DOI:10.1121/10.0032364

PMID:39392353

Abstract

This paper deals with study of formant and harmonic contours by processing the group delay (GD) spectrograms of speech signals. The GD spectrum is the negative derivative of the phase spectrum with respect to frequency. Recent study shows that the GD spectrogram can be obtained without phase wrapping. Formant frequency contours can be observed in the display of the peaks of the instantaneous wideband equivalent GD spectrogram, derived using the modified single frequency filtering (SFF) analysis of speech signals.

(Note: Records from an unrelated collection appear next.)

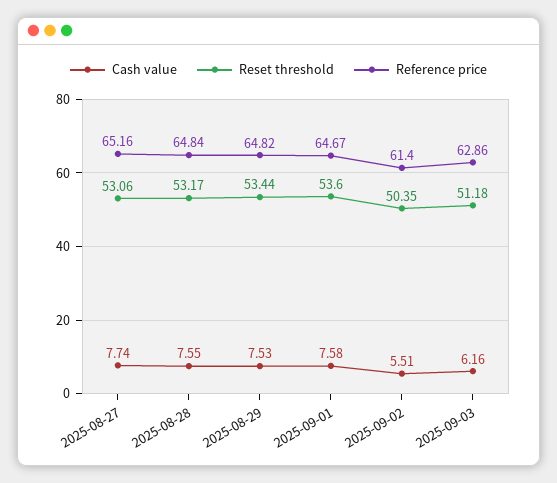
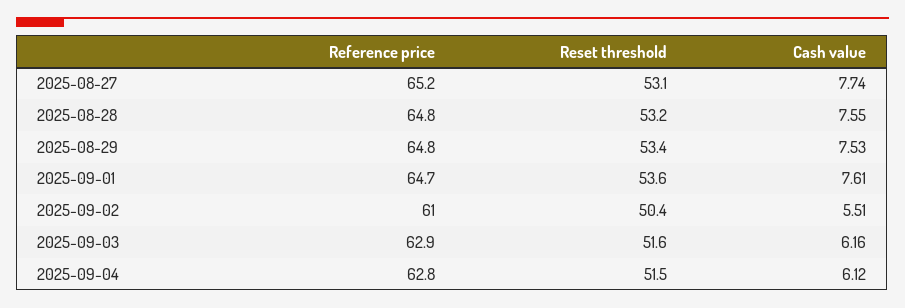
Cash value, 2025-09-01: 7.58 -> 7.61
Reference price, 2025-09-02: 61.4 -> 61
Reset threshold, 2025-09-03: 51.18 -> 51.6
Reference price, 2025-09-04: none -> 62.8
Reset threshold, 2025-09-04: none -> 51.5
Cash value, 2025-09-04: none -> 6.12

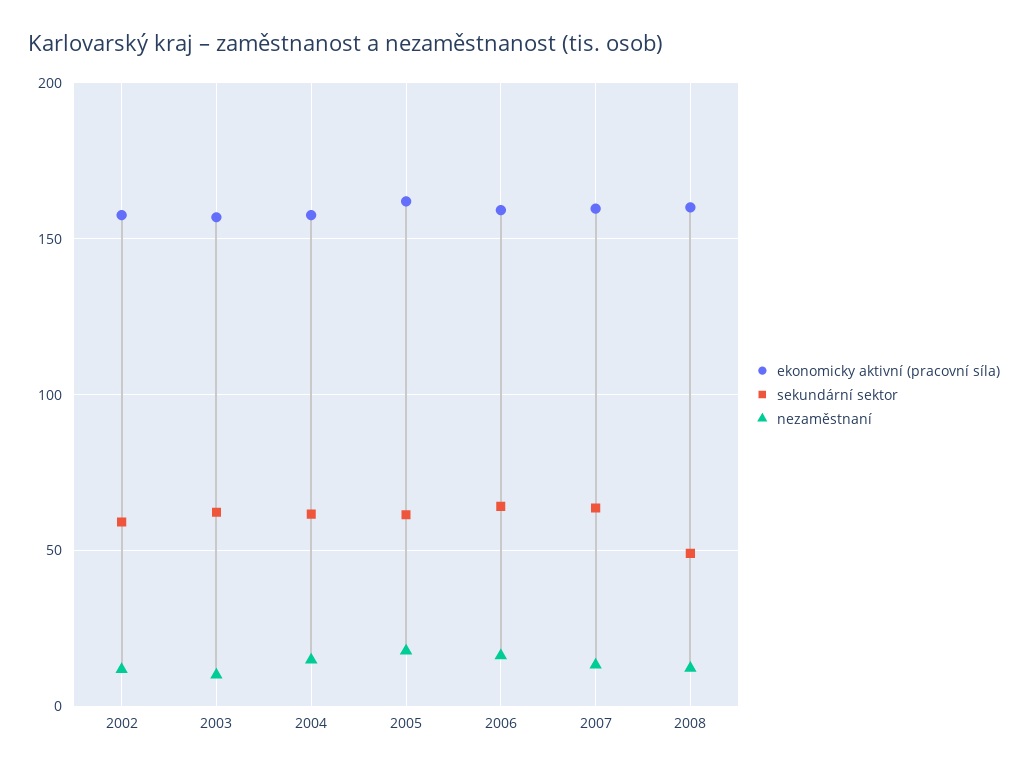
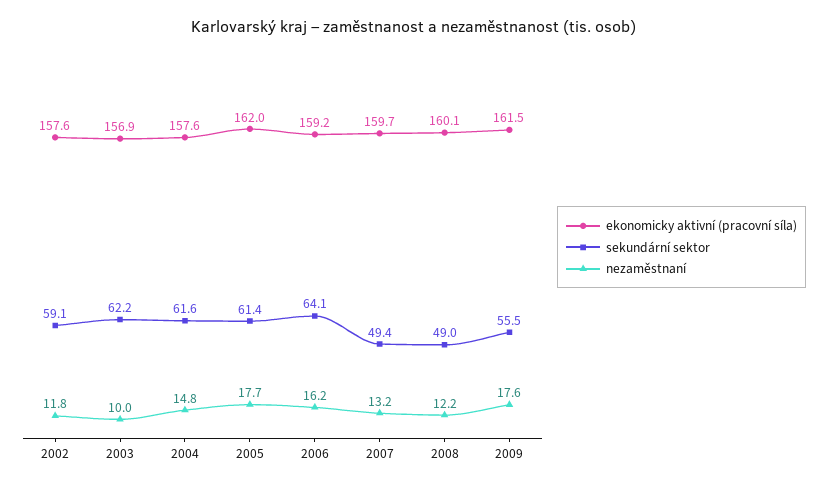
sekundární sektor, 2007: 65 -> 49.4
ekonomicky aktivní (pracovní síla), 2009: none -> 161.5
sekundární sektor, 2009: none -> 55.5
nezaměstnaní, 2009: none -> 17.6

Harmonic frequency contours can be observed in the display of the peaks of the instantaneous narrowband equivalent GD spectrogram, derived using the modified SFF analysis of speech signals. For synthetic speech signals, the observed formant contours match the ground truth formant contours from which the signal is derived. For natural speech signals, the observed formant contours match approximately with the given ground truth formant contours mostly in the voiced regions. The results are illustrated for several randomly selected utterances from the TIMIT database. While this study helps to observe the contours of formants in the display, automatic extraction of the formant frequencies needs further processing, requiring logic for eliminating the spurious points, without forcing the number of formants.

摘要

本文通过处理语音信号的群延迟（GD）频谱图来研究共振峰和谐波轮廓。GD 频谱是相位谱对频率的负导数。最近的研究表明，GD 频谱图可以在不进行相位缠绕的情况下获得。通过对语音信号进行改进的单频滤波（SFF）分析，得到的瞬时宽带等效 GD 频谱图的峰值显示中可以观察到共振峰频率轮廓。通过对语音信号进行改进的 SFF 分析，得到的瞬时窄带等效 GD 频谱图的峰值显示中可以观察到谐波频率轮廓。对于合成语音信号，观察到的共振峰轮廓与信号所源自的真实共振峰轮廓相匹配。对于自然语音信号，在大多数浊音区域，观察到的共振峰轮廓与给定的真实共振峰轮廓大致匹配。该研究结果通过从 TIMIT 数据库中随机选择的几个语音示例进行了说明。虽然这项研究有助于在显示中观察共振峰的轮廓，但共振峰频率的自动提取还需要进一步的处理，需要逻辑来消除虚假点，而不强制指定共振峰的数量。